## DATA TO USE
--- START ---
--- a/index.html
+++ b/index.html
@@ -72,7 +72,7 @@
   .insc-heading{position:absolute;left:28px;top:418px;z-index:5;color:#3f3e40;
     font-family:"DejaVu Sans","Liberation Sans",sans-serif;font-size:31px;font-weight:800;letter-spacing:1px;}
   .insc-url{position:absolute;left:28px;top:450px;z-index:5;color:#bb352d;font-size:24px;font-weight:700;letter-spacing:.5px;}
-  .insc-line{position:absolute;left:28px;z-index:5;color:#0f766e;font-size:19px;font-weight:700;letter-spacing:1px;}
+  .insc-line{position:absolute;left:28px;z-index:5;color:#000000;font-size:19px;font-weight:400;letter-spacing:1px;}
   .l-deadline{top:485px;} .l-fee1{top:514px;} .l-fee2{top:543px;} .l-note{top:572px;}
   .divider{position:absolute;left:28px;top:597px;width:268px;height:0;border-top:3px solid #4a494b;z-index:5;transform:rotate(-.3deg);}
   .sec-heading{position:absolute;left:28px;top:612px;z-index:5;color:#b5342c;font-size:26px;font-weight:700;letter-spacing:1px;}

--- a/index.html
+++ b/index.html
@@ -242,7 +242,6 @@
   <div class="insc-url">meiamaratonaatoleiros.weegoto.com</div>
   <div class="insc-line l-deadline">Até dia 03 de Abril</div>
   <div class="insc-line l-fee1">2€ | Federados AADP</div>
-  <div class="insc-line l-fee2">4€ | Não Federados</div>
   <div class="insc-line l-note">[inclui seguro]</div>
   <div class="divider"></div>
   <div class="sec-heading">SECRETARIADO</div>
--- END ---
--- START ---
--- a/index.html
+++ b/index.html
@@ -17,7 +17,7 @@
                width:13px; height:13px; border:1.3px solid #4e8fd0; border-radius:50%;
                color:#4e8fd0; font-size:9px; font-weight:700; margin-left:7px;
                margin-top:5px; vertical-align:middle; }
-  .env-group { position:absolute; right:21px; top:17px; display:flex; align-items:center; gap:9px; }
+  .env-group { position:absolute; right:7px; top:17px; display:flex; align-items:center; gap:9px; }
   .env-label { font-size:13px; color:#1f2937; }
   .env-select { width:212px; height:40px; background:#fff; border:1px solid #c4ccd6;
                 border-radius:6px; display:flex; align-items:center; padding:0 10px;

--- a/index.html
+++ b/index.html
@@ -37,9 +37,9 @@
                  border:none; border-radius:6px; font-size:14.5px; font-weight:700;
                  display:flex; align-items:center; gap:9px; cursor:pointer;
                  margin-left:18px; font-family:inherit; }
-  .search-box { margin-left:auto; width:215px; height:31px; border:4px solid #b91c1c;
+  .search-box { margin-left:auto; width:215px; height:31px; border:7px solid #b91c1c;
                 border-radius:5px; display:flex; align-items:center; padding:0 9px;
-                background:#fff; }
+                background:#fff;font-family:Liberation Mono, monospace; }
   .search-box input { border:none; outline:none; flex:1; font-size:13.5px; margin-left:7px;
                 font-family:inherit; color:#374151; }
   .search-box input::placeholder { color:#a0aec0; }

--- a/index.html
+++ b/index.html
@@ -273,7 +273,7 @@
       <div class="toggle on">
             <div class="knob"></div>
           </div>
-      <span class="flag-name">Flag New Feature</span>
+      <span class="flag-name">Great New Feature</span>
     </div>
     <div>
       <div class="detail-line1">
--- END ---
## WHAT YOU NEED TO DO
In the listing above, how many of the lines contain the string "Feature"? Respond with the number alone.

## SOLUTION
2